Why are Tamils fleeing Sri Lanka?


| by Damien Kingsbury

( October 24, 2012, Melbourne, Sri Lanka Guardian) Among the many claims that about ‘boat people’ that are made in order to fulfil particular political agendas, one is that when a war is officially concluded then people who live in the once afflicted area have nothing more to worry about. As a result, they do not have a legitimate claim for protection against persecution.

If people flee such an area, the assumption is that they are ‘economic’ refugees, hoping to ‘queue jump’ in order to secure a better life for themselves. This has been the claim made about refugees fleeing Sri Lanka. This claim is morally wrong and it is wrong in fact.

From 1983 until 2009, a number of Tamil groups, eventually coming under the banner of the Liberation Tigers of Tamil Eelam (Tamil Tigers), fought a bitter, bloody and often ruthless war to establish a separate ethnic Tamil state in Sri Lanka’s north and east. The war was a consequence of earlier anti-Tamil rioting.

Many Tamils believed that, as a consequence of their structural exclusion from Sri Lankan society, through the imposition of a discriminatory language policy, job opportunities and education, they had no choice but to establish a separate state. Now many Tamils they have no choice but to leave.

It is true that the Tamil Tigers developed (if not quite invented) the idea of suicide bombing, that they attacked civilian as well as military targets and that they were ruthless in their own internal policies. As such, in keeping with the post-9/11 rhetoric, they were eventually declared as a terrorist organisation.

It is also true that the Sri Lankan government, its army and its militias, also attacked civilian as well as military targets and that they were brutal towards Tamils. Since the end of the war, the government has even become oppressive towards majority ethnic Sinhalese. But, as a government, they were spared international opprobrium even as, in the last stages of the war, they engaged in what can reasonably only be described as war crimes and crimes against humanity.

In the last phase of the war, some 40,000 Tamils, mostly civilians, were killed by indiscriminate government fire into the Tamil Tiger’s last stronghold. The survivors were imprisoned and, while most eventually released, many were also summarily executed.

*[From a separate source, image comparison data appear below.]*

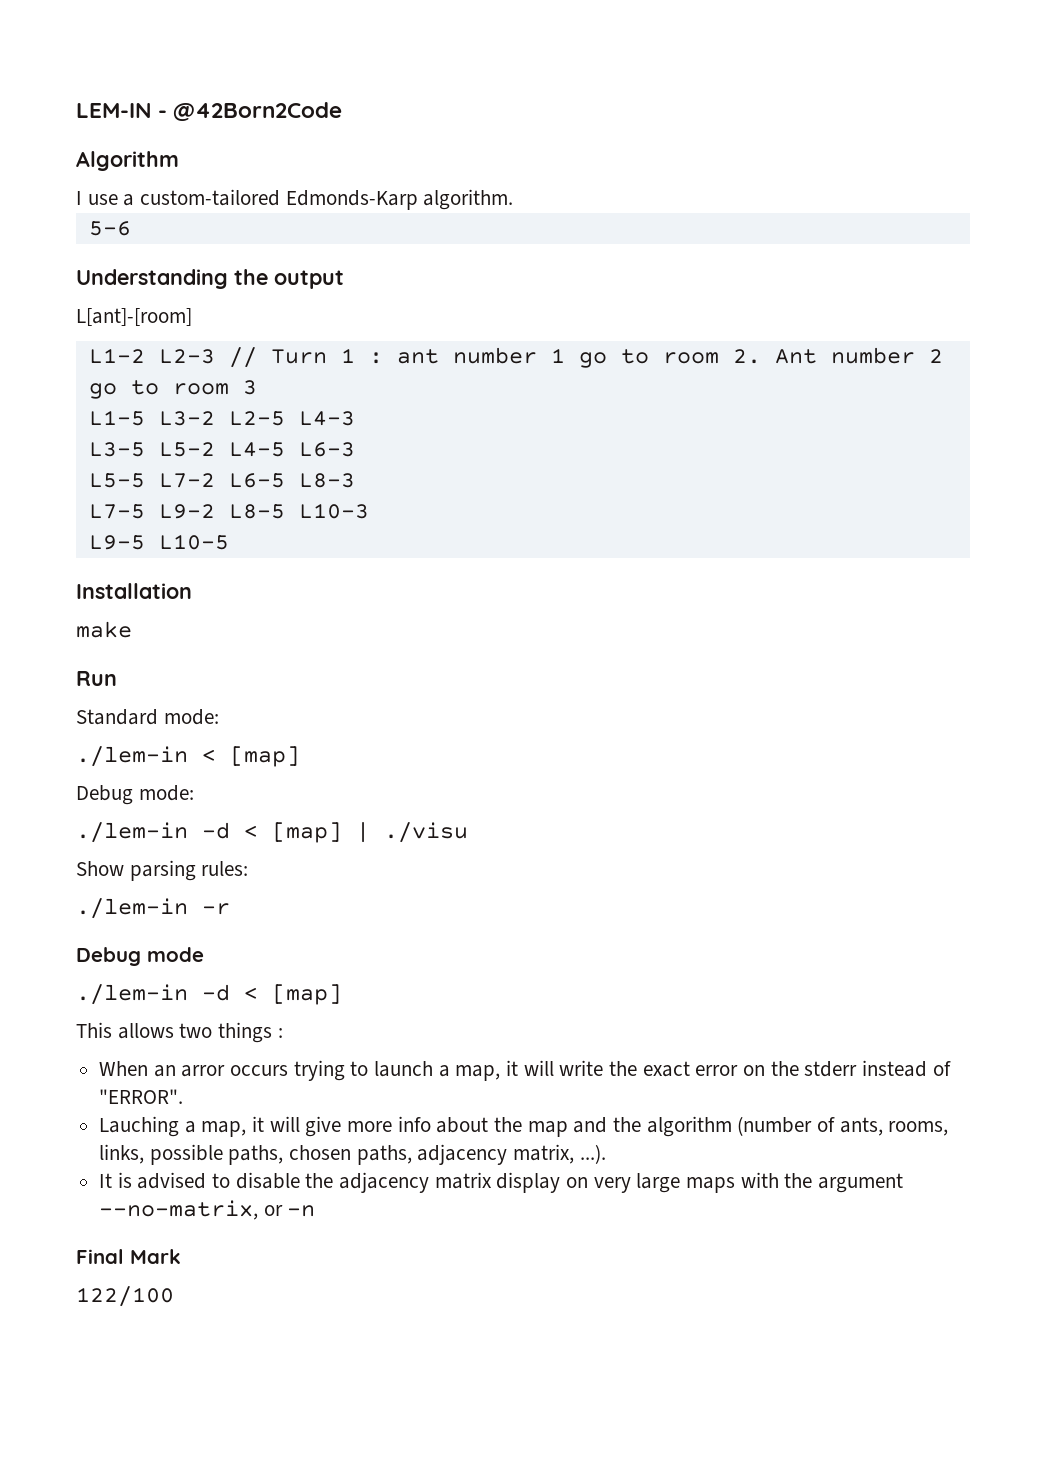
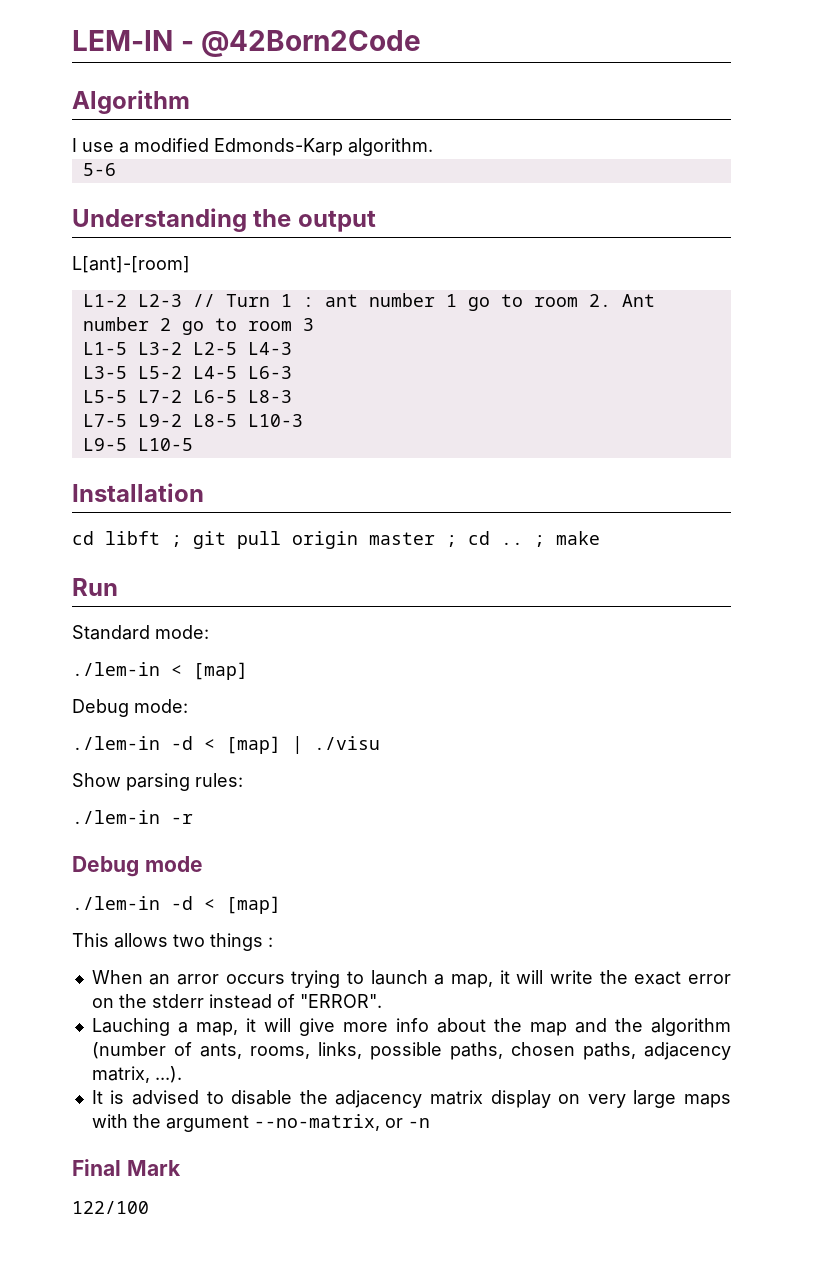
- I use a custom-tailored Edmonds-Karp algorithm.
+ I use a modified Edmonds-Karp algorithm.
- make
+ cd libft ; git pull origin master ; cd .. ; make

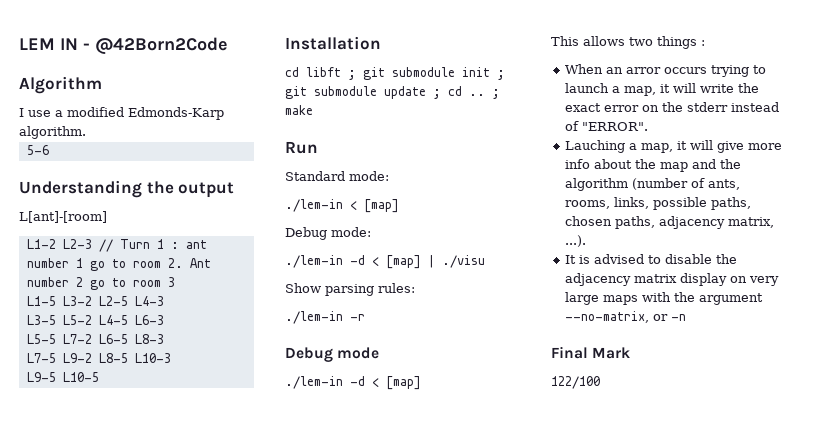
- LEM-IN - @42Born2Code
+ LEM IN - @42Born2Code
- cd libft ; git pull origin master ; cd .. ; make
+ cd libft ; git submodule init ; git submodule update ; cd .. ; make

Many of those who were released have been unable to return to their homes and land, much of which has since been occupied by the army or an increasing number of previously landless Sinhalese settlers moving north. Tamils are under constant surveillance, have to inform the police of where they live and, worst of all, the ‘disappearances’, though reduced, are now routine.

To say that Sri Lanka’s war has ended is, nominally, correct. But to say that the state no longer persecutes Tamils is, at best, intentionally blind.

As the once liberal Sri Lanka state becomes increasingly authoritarian, even ethnic Sinhalese and other minorities who speak against the limitations on once cherished freedoms, often find themselves being jailed, disappearing or showing up murdered. Sri Lanka’s journalists are a particularly vulnerable group, along with human rights activists.

This, then, helps explain why some of the desperate Sri Lankans now getting on boats are Sinhalese, as well as Tamil. Many are in genuine fear of their lives in what has descended into an authoritarian state. Sri Lanka is a democracy, but it is one in which a militant majority can openly persecutes anyone who does not agree with their increasingly nationalist chauvinist views.

People become refugees for many reasons, but desperation is always the driver. No-one willingly gives up their home and their community and then attempts to undertake a life-threatening journey for any reason other than they believe their future is under threat.

In terms of the criteria for being granted refugee status, refugees from Sri Lanka’s post war oppression easily meet that. What is morally reprehensible, though, is the insistence that if the war is over then all is well, so it is okay to return asylum seekers to certain prison, perhaps worse. It is also morally bereft to not acknowledging that victors can continue to behave in ways that continue the atrocities of the war they have won.

Compounding this, Australia has been working closely with the government of Sri Lanka to thwart the departure of refugees, for Australia and elsewhere. This is not because these people do not meet the criteria for being refugees, but because it suits a narrow domestic policy agenda that is driven by disinformation, ignorance and, underlying it all, the dog-whistle call of racism.

As a country that claims to respect human rights, Australia should join in the international condemnation of Sri Lanka’s persecution of its own citizens. And, if there is no change, we can continue to reasonably expect more Tamils, and other Sri Lankans, to want to come to our shores seeking protection.

  This is an edited version of a talk given by Professor Damien Kingsbury to the Brigidine Asylum Seeker Project Discussion on 17 October 2012.